Given the records below, pull every line with the word "align" into the answer.
──────── Entries shown ────────
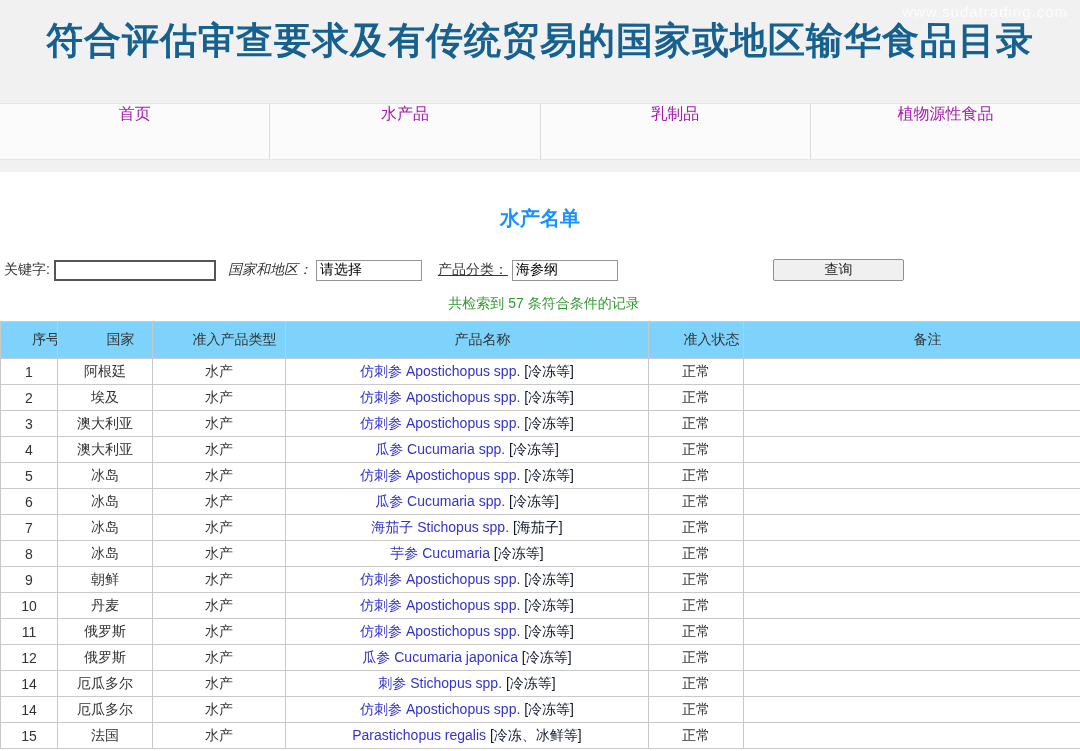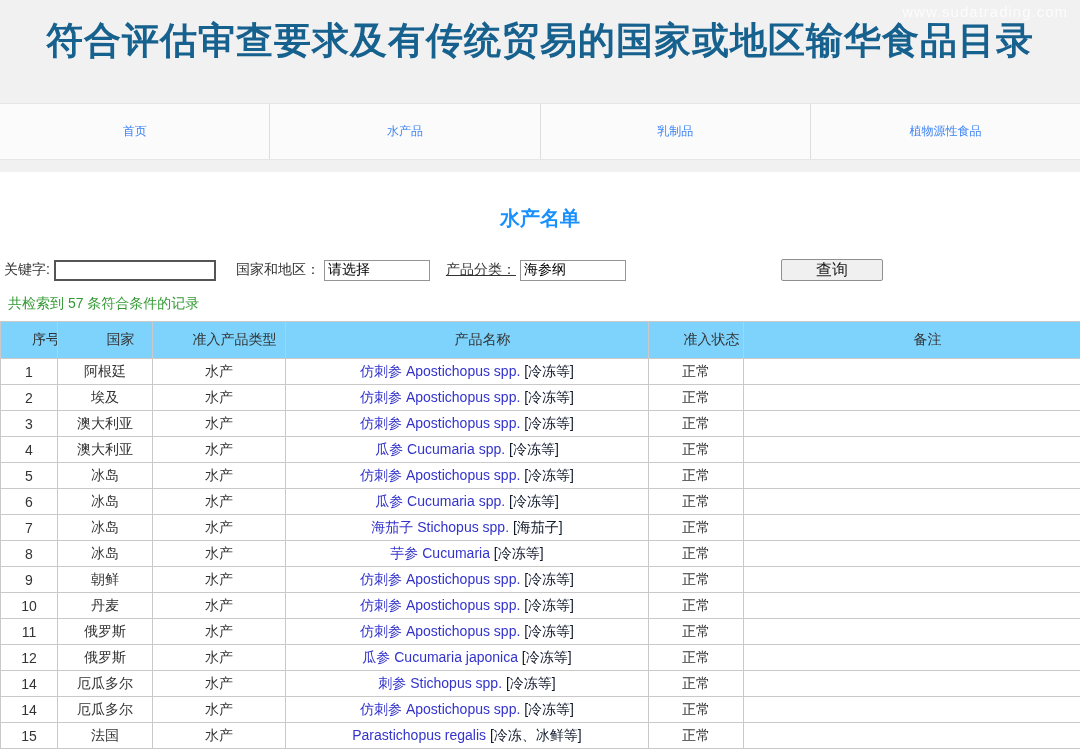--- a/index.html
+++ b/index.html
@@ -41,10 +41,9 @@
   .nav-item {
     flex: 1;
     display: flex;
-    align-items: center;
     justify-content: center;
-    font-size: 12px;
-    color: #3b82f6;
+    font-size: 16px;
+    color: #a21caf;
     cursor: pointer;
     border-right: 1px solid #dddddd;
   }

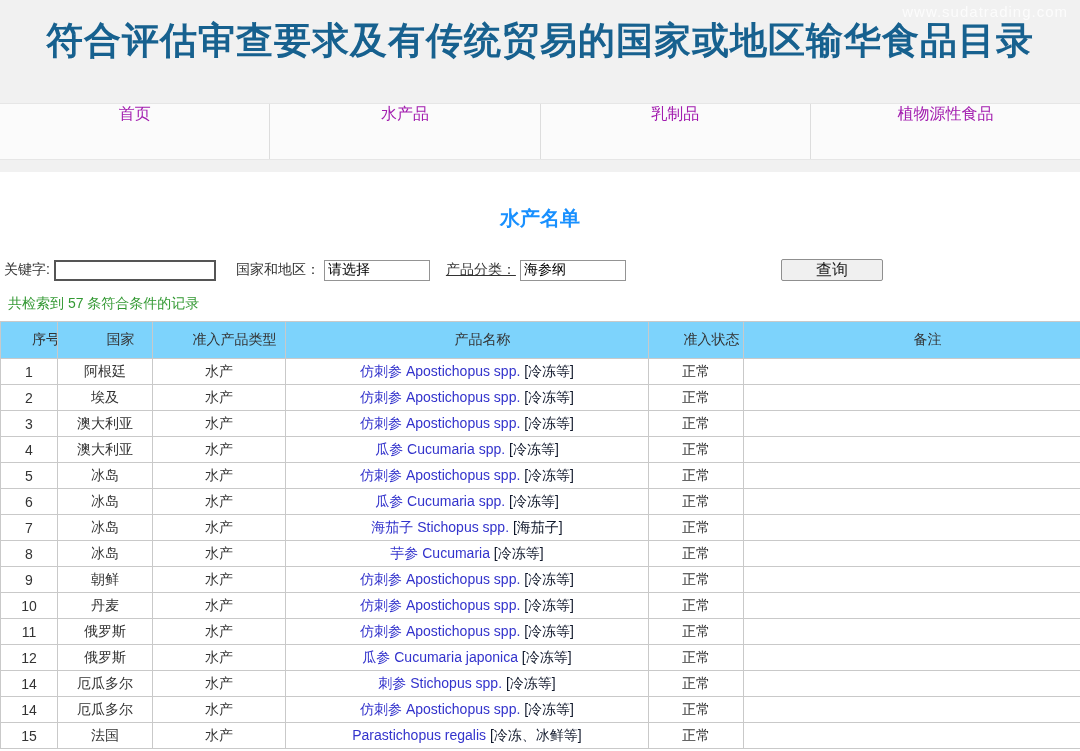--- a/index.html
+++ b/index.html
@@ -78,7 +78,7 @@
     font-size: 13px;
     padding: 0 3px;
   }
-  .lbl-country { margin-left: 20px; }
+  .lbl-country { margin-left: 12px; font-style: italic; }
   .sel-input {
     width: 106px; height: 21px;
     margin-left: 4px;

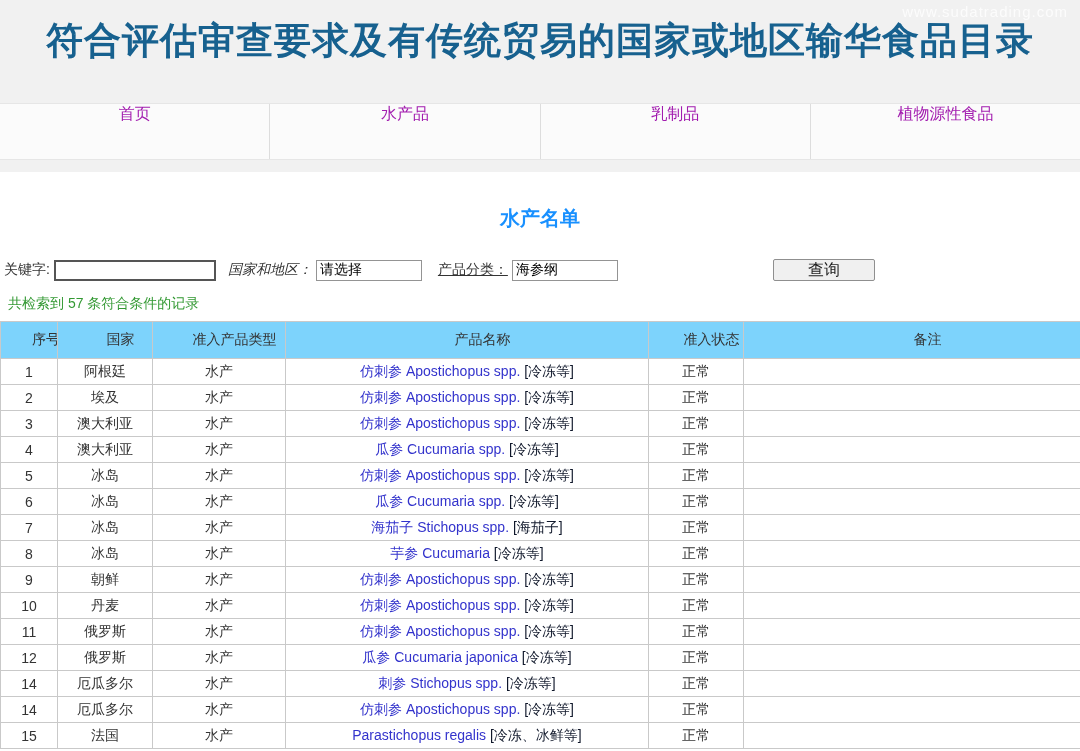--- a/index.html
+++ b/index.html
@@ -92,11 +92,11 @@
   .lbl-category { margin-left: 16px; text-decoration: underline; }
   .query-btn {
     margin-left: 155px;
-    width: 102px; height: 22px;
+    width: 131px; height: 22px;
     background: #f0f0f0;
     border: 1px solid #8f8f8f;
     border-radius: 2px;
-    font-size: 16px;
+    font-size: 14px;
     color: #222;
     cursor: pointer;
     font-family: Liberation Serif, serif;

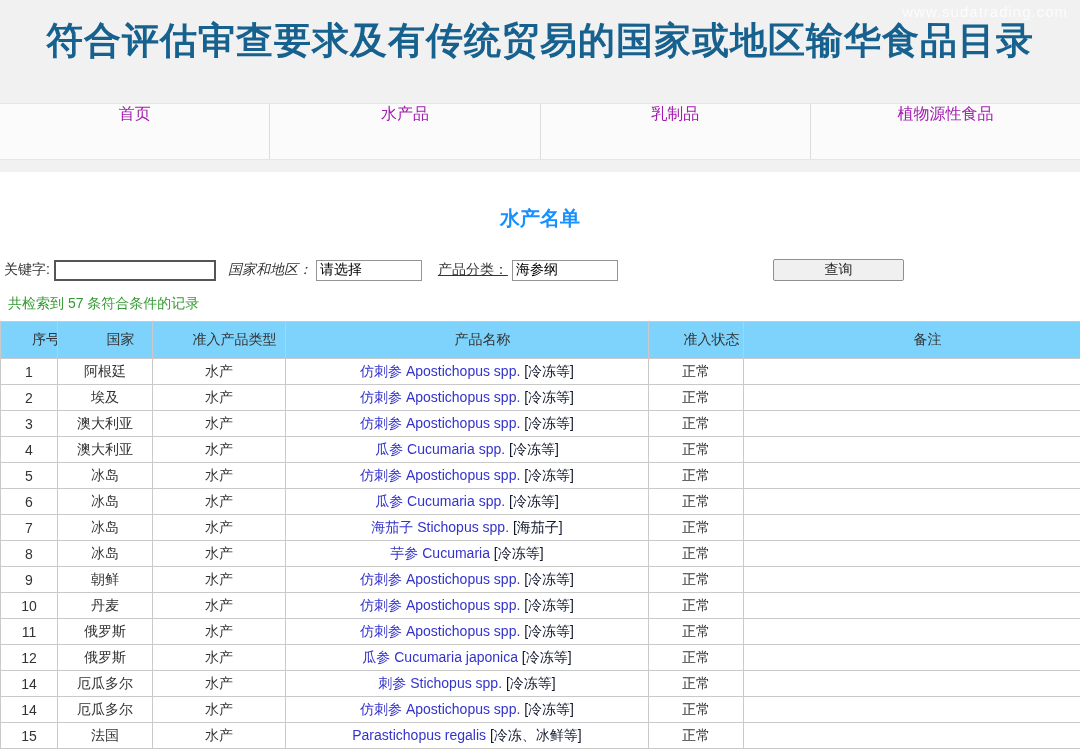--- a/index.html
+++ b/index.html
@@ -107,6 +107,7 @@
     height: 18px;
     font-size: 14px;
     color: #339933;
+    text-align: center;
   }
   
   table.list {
────────
Reply to the exercise
-    align-items: center;
+    text-align: center;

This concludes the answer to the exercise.